Each year in the United States, more than 1.7 million people are diagnosed with cancer, and almost 600,000 die from it, making it the second leading cause of death. The cost of cancer care continues to rise and is expected to reach more than $240 billion by 2030.
Cancer begins in cells, the building blocks that form tissues. Tissues make up the organs of the body.
Normally, cells grow and divide to form new cells as the body needs them. When cells grow old, they die, and new cells take their place.
Sometimes, this orderly process goes wrong. New cells form when the body does not need them, and old cells do not die when they should. These extra cells can form a mass of tissue called a growth or tumor.
Tumors can be benign or malignant:
- Benign tumors are not cancer:
Benign tumors are rarely life-threatening.
Generally, benign tumors can be removed, and they usually do not grow back.
Cells from benign tumors do not invade the tissues around them.
Cells from benign tumors do not spread to other parts of the body.
- Malignant tumors are cancer:
Malignant tumors are generally more serious than benign tumors. They may be life-threatening.
Malignant tumors often can be removed, but sometimes they grow back.
Cells from malignant tumors can invade and damage nearby tissues and organs.
Cells from malignant tumors can spread (metastasize) to other parts of the body. Cancer cells spread by breaking away from the original (primary) tumor and entering the bloodstream or lymphatic system. The cells can invade other organs, forming new tumors that damage these organs. The spread of cancer is called metastasis.
Most cancers are named for where they start. For example, lung cancer starts in the lung, and breast cancer starts in the breast. Lymphoma is cancer that starts in the lymphatic system. And leukemia is cancer that starts in white blood cells (leukocytes).

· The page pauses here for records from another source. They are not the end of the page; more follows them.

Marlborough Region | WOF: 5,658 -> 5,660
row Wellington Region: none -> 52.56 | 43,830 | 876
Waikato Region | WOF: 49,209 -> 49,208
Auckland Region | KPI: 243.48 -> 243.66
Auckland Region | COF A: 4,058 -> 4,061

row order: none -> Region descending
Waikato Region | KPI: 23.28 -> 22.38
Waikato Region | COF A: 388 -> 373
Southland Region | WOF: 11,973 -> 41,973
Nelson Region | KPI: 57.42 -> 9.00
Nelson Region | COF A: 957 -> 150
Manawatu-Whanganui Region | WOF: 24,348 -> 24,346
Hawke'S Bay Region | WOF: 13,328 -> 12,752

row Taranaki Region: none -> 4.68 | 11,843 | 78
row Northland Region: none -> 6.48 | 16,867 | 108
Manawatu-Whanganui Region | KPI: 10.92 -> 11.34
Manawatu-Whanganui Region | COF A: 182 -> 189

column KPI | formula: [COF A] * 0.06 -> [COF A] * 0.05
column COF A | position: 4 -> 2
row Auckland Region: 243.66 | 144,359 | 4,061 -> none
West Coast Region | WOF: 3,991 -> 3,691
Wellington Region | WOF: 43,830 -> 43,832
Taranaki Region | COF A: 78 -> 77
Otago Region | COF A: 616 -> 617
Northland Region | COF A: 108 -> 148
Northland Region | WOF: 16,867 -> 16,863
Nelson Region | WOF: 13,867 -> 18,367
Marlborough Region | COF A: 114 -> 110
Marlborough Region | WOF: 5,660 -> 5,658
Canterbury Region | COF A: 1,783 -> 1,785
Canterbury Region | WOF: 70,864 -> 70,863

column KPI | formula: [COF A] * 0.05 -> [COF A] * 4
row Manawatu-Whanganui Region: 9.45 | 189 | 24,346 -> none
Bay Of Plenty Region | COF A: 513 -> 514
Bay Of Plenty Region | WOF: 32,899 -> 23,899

When cancer spreads and forms a new tumor in another part of the body, the new tumor has the same kind of abnormal cells and the same name as the primary tumor. For example, if prostate cancer spreads to the bones, the cancer cells in the bones are actually prostate cancer cells. The disease is metastatic prostate cancer, not bone cancer. For that reason, it is treated as prostate cancer, not bone cancer. Doctors sometimes call the new tumor “distant” or metastatic disease.
What does it mean to be diagnosed with cancer?

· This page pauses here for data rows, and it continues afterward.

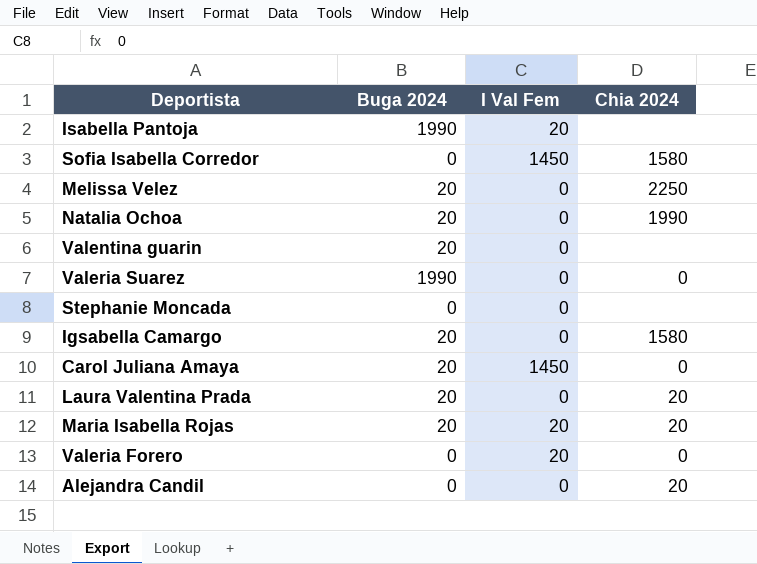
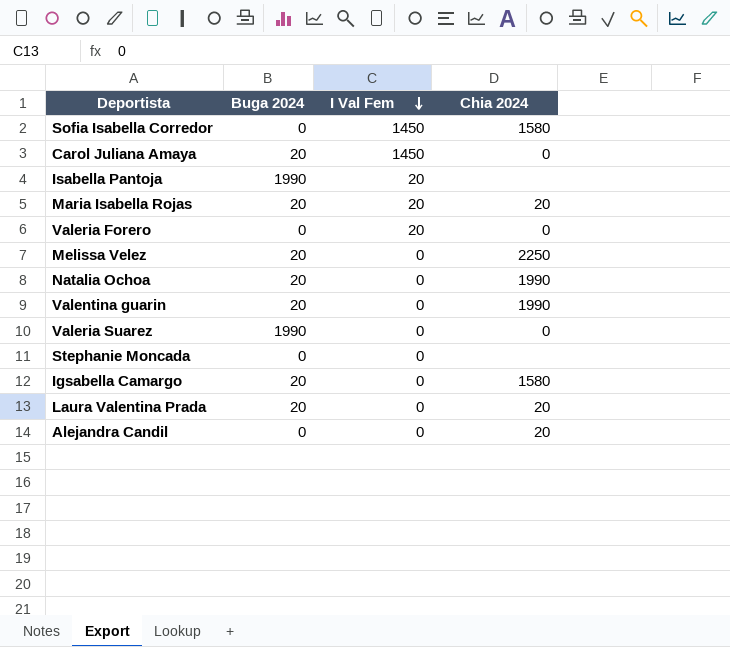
row order: none -> I Val Fem descending
Valentina guarin | Chia 2024: none -> 1990

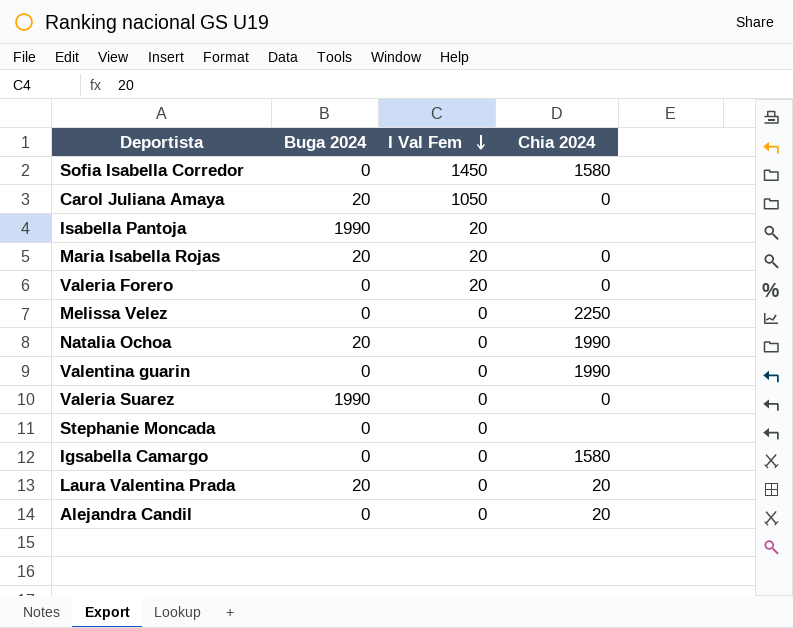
Carol Juliana Amaya | I Val Fem: 1450 -> 1050
Maria Isabella Rojas | Chia 2024: 20 -> 0
Melissa Velez | Buga 2024: 20 -> 0
Valentina guarin | Buga 2024: 20 -> 0
Igsabella Camargo | Buga 2024: 20 -> 0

- – It does not mean that a person has been handed a death sentence
- – It does mean that the person has a serious illness that needs immediate attention
- – It also means that the patient must act quickly yet carefully to promote a more positive outcome
What are the stages of Cancer?
A cancer stage is an expression of how advanced the disease is in the body. Specifically, it refers to the size of the malignant tumor found.
Stages range from 0 through 4. Stage 0: is non-invasive, early detection and a small tumor; to Stage 4: Very advanced and a larger tumor.

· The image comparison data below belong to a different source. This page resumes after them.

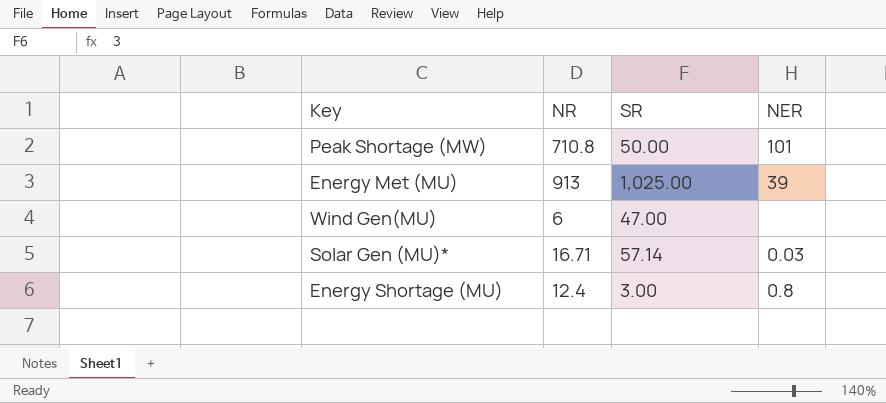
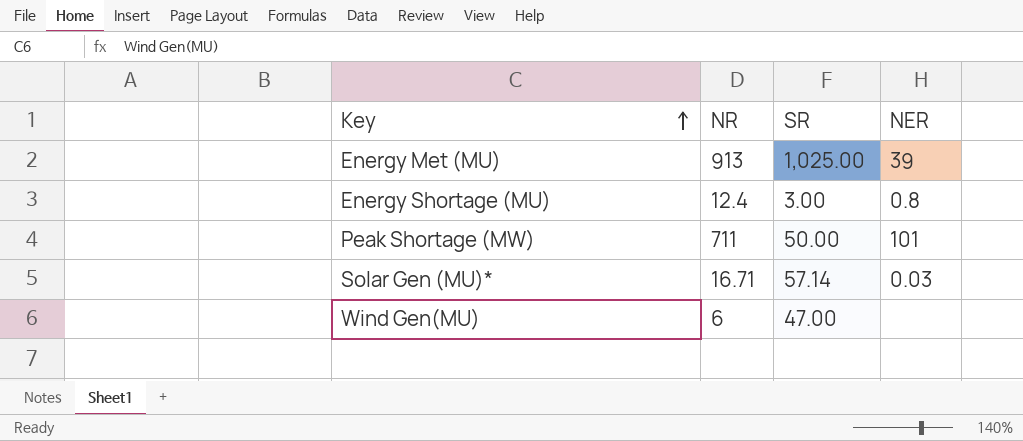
row order: none -> Key ascending
Peak Shortage (MW) | NR: 710.8 -> 711

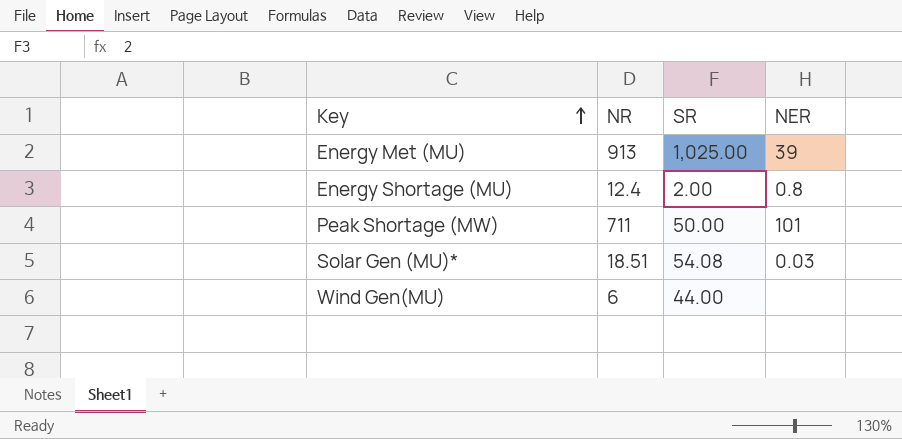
Energy Shortage (MU) | SR: 3.00 -> 2.00
Solar Gen (MU)* | NR: 16.71 -> 18.51
Solar Gen (MU)* | SR: 57.14 -> 54.08
Wind Gen(MU) | SR: 47.00 -> 44.00

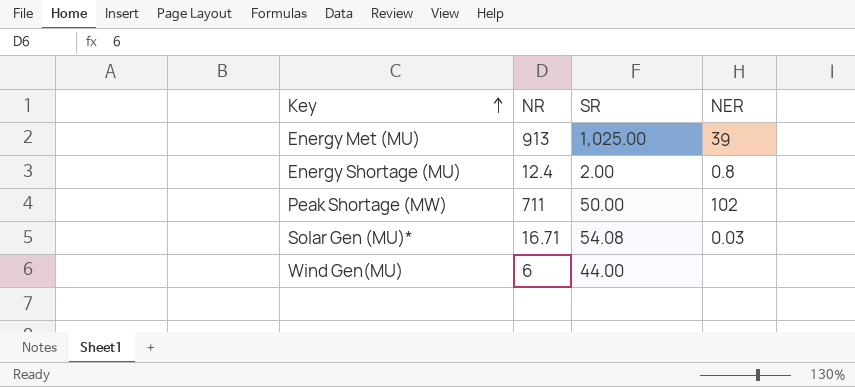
Peak Shortage (MW) | NER: 101 -> 102
Solar Gen (MU)* | NR: 18.51 -> 16.71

Cancer like any other disease is more dangerous as it progresses. Early detection is, therefore, critical. As the stages advance, the possibility of a positive outcome or prognosis decreases.
Managing your treatment
Vital to helping you understand your condition and manage your care is keeping track of important phone numbers, treatment history, side effects, and laboratory results, such as your complete blood count (CBC). Use these tools to help organize this information so you can be an active participant in your cancer care. Keep them handy for use at home and bring them along to your doctor visits and other medical appointments.
- Important Contacts
- Health and treatment history
- Copies of reports – Blood tests, Pathology reports, etc
Acting quickly is critical, but you should always take the time to get a second opinion.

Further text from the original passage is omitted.